In Jones v. R.R. Donnelley & Sons Co., however, the Supreme Court determined that Section 1981 claims made possible by the enactment of the Civil Rights Act of 1991 and § 1981(b) are subject to the default four-year statute of limitations period for federal causes of action as set forth in 28 U.S.C. § 1658(a). 541 U.S. at 374-80. The Jones Court explained that, to the extent Congress created new causes of action not previously cognizable under Section 1981, such claims are subject to the four-year "catch-all" statute of limitations provided by § 1658(a). Id. at 380-83. However, for causes of action that existed before the enactment of § 1981(b), the practice of borrowing the relevant state statute of limitations still applies. Edwards v. Nat'l Vision, Inc., 568 F. App'x 854, 860 (11th Cir. 2014) (per curiam) (citing 28 U.S.C. § 1658; Jones, 541 U.S. at 371). Thus, in Georgia, the state's two-year statute of limitations for personal injury torts controls those Section 1981 claims which existed prior to the 1991 amendment. See O.C.G.A. § 9-3-33; Saunders v. Emory Healthcare, Inc., 360 F. App'x 110, 114 (11th Cir. 2010) (per curiam).

A. What Statute of Limitations Applies to Plaintiff's Section 1981 Claims

In his Amended Complaint, Plaintiff sets forth five Section 1981 employment discrimination claims: (1) failure to hire, rehire, or promote; (2) unequal pay; (3) hostile work environment; (4) disparate treatment in the terms and conditions of employment; and (5) retaliation. (Doc. 11, pp. 3-7.) Plaintiff filed his claims on October 23, 2017, complaining of employment actions that began on or about August 1, 2013 and continued through August 2015. (Docs. 1, 11.) Accordingly, any claim brought by Plaintiff that was actionable under Section 1981 prior to the 1991 amendment is foreclosed by O.C.G.A. § 9-3-33. Defendants contend that Plaintiff's claims for failure to hire, rehire, or promote and for unequal pay are subject to Georgia's two-year statute of limitations and are thus time barred. (Doc. 12-1, pp. 6- 10.) Plaintiff responds by arguing that each of these claims was made possible by the 1991 amendment; thus, he concludes, they are subject to, and timely under, the four-year federal statute of limitations. (Doc. 13, pp. 3-4.) Defendants aver, in reply, that Plaintiff offers no compelling authority for this assertion. (Doc. 15, pp. 2-3.)

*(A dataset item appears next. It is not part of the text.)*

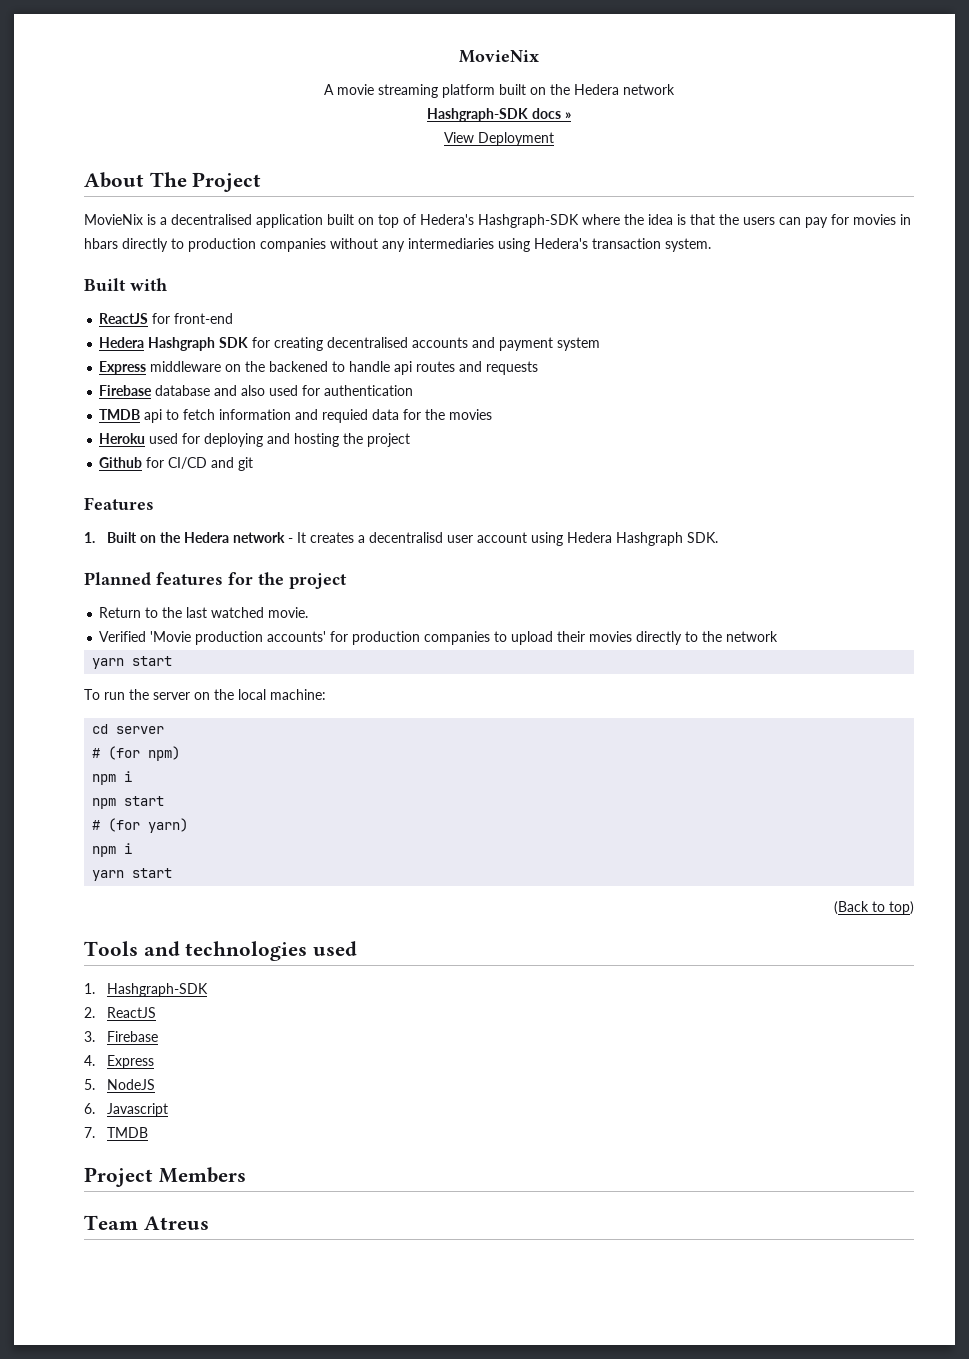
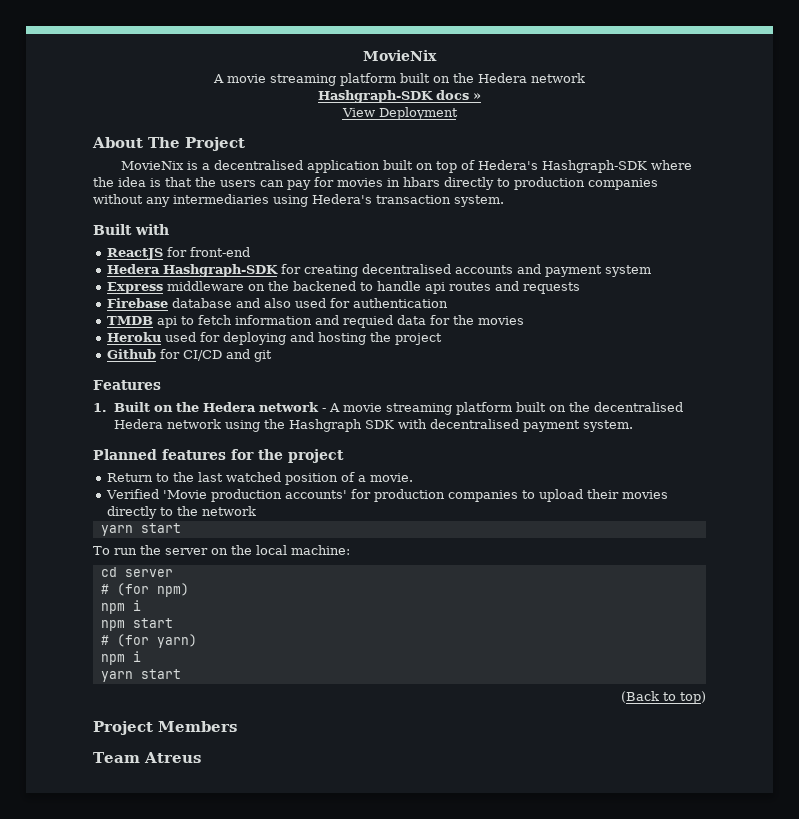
[148,337,249,351] Hashgraph SDK -> [163,264,279,277] Hashgraph-SDK
[297,532,719,546] It creates a decentralisd user account using Hedera Hashgraph SDK. -> [328,402,683,415] [113,419,633,432] A movie streaming platform built on the decentralised Hedera network using the Hashgraph SDK with decentralised payment system.
(265, 612) none -> [285,472,367,485] position of a
[84,941,358,961] [84,983,209,997] [84,1007,157,1018] [84,1031,159,1042] [84,1055,155,1069] [84,1079,156,1090] [84,1103,169,1117] [84,1127,149,1138] // Tools and technologies used // 1. Hashgraph-SDK // 2. ReactJS // 3. Firebase // 4. Express // 5. NodeJS // 6. Javascript // 7. TMDB -> (706, 697) none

Given Defendant Silberg's special appearance in this matter, for purposes of this Order the Court assumes, without deciding, that Plaintiff's Amended Complaint relates back to the filing of his original pleading under Federal Rule of Civil Procedure 15(c).

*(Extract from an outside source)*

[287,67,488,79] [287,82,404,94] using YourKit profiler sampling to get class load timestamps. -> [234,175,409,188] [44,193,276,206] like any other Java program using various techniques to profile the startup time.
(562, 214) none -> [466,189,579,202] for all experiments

(1) Failure to Hire, Rehire, or Promote

Courts routinely consider these claims together, where appropriate. See, e.g., Garcia v. Pueblo Country Club, 299 F.3d 1233, 1238-39 (10th Cir. 2002). Based on Plaintiff's allegations in his Amended Complaint, which highlight Defendants' refusal to rehire him but do not mention any facts regarding a possible promotion, the Court sees no meaningful distinction between these claims in the present case. (See Doc. 11, pp. 3-7.)

In 1989, the Supreme Court concluded that Section 1981 "cover[ed] only conduct at the initial formation of the contract and conduct which impairs the right to enforce contract obligations through legal process." Patterson, 491 U.S. at 179 (articulating the pre-1991 ambit of § 1981). A failure to promote claim under Section 1981 was actionable only where a promotion rose "to the level of an opportunity for a new and distinct relation between the employee and employer." Id. at 185 (citation omitted). Thus, in the context of a new employment relationship, Section 1981 failure to promote claims were cognizable prior to the 1991 amendment and are governed by a two-year statute of limitations. Edwards, 568 F. App'x at 860; Young v. Int'l Paper Co., No. CIV.A. 10-00179-CG-M, 2011 WL 3711210, at *4 (S.D. Ala. Aug. 24, 2011).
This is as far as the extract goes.